Notre petit groupe de recherche comporte huit personnes (Le Mans, Caen, Paris,
Evreux, Angers, Vanves). Nous sommes d’accord pour mettre l’accent sur la condition de
nomade du chrétien. Mais elle se vit difficilement. A l’évêque nomade J.Gaillot, que n’a-t-on
reproché ? Trop d’ouverture risquerait le dérapage vers le manque d’unité ? Mais l’inverse
qui débouche sur le monolithisme et la fermeture n’est-il pas autrement stérilisant et
dangereux ? Si le nomade est un bon modèle d’inspiration, cela tient à ses capacités
d’accueil. Il faut être nomade pour accueillir des nomades en vérité. Etre nomade c’est
inventer, répondre à la demande d’accueil, d’écoute de ceux qui ont besoin de partager. La
fin dernière d’une communauté chrétienne est dans la Paix reçue de Jésus et qu’elle
propage entre ses membres parce qu’ils sont à l’écoute les uns des autres, quel que soit leur
degré d’adhésion à l’Institution.
Christine Pedotti fait la synthèse de la production de tous les groupes. Les axes
découverts sont les suivants : le nomadisme ne peut se vivre qu’en petits groupes dont la
règle principale est d’accueillir. La tradition originelle des chrétiens est bien de marcher
ensemble, de se déplacer, d’aller en pèlerinage ou en mission. Il y a bien entre baptisés
(laïcs/ministres) une division qui produit à la fois de la séparation, de l’égalité et/ou de
l’inégalité, une différence, un reste indivisible, invisible, spirituel… Ai-je bien compris la
fonction de ce reste ou de cette soulte? En quoi est-elle un risque de repli sur soi ou une
source de créativité ? Cela reste pour moi à éclaircir. Et pour vous ? Toujours est-il que
nombre de baptisés sont en rupture avec l’institution qui les a accueillis. Ils partent sans faire
de bruit, comme ceux qui ne votent plus par désintérêt, par ennui ou lassitude devant
l’éloignement institutionnel ou la surdité des responsables à leurs questions.
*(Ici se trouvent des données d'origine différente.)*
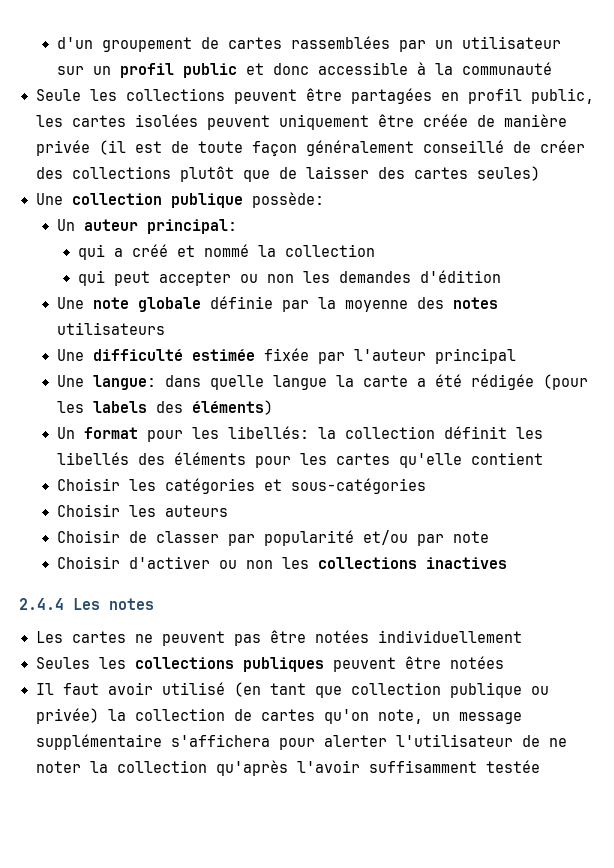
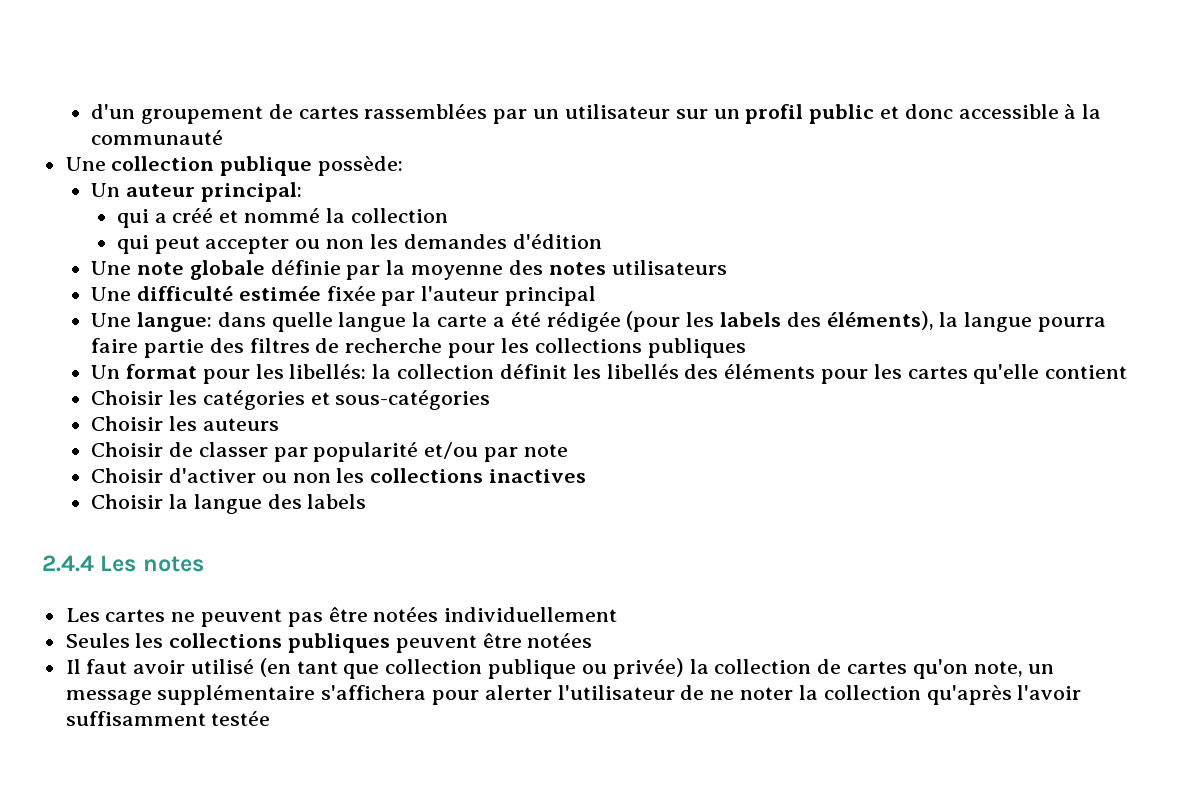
[35,88,594,104] [35,114,567,130] [35,140,585,156] [35,166,540,182] // Seule les collections peuvent être partagées en profil public, les cartes isolées peuvent uniquement être créée de manière privée (il est de toute façon généralement conseillé de créer des collections plutôt que de laisser des cartes seules) -> (224, 137) none
[191,400,273,415] éléments) -> [826,311,1106,332] [91,338,746,358] éléments), la langue pourra faire partie des filtres de recherche pour les collections publiques
(507, 563) none -> [91,494,367,514] // Choisir la langue des labels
D’autres
décident une rupture volontaire, fruit d’une décision plus consciente.
Après ce temps de récapitulation, la salle débat avec le conférencier. C’est pour lui
l’occasion d’apporter des précisions aux interrogations. Le nomadisme est un art de l’accueil,
de l’ouverture autour des tentes, des puits et de la parole. Les nomades se posent quelque
part. Ils circulent, se déplacent, vont à la rencontre d’autres nomades, d’autres nomadismes.
Ils sont habités par l’esprit d’un lieu qui les appelle à aller plus loin sur le chemin. Ils ont du
bonheur à se rencontrer, à être ensemble, à demeurer un moment dans l’écoute mutuelle,
se recueillir dans le partage des paroles et de la Parole : ils accueillent et sont accueillis. Leur
imaginaire réagit, est sollicité par la rencontre : où va-t-on aller ? Vers quel projet ? Pour
changer quelque chose, il faut d’abord rêver, être habité par un rêve. On ne peut pas se
satisfaire de l’immobilisme de jadis où le vieux curé mourrait sur place. Bouger, partir vers
soi, c’est se laisser interpeler par la Parole. C’est Elle qui nous déplace. L’Islam est une
hérésie judéo-chrétienne portée par des nomades que les sédentaires byzantins n’ont pas su
intégrer à cause de leur violence ethnocentrique. Aujourd’hui la démocratie semble figée, le
gouvernement ne paraît plus pouvoir jouer sur la réalité. Quand les hommes d’action sont
découragés, le moyen de leur redonner prise sur la réalité est d’en appeler aux vertus du
nomadisme, solution créative pour l’Eglise et pour le monde. Ainsi de nouveau, un rêve
aidera notre société à reprendre souffle. « Dieu me juge sur l’amour que je manifeste et non
sur mon aptitude à survivre confortablement. ». Les nomades campent à la lisière de la ville.
Ils sont comme un appel au réveil, à l’imagination.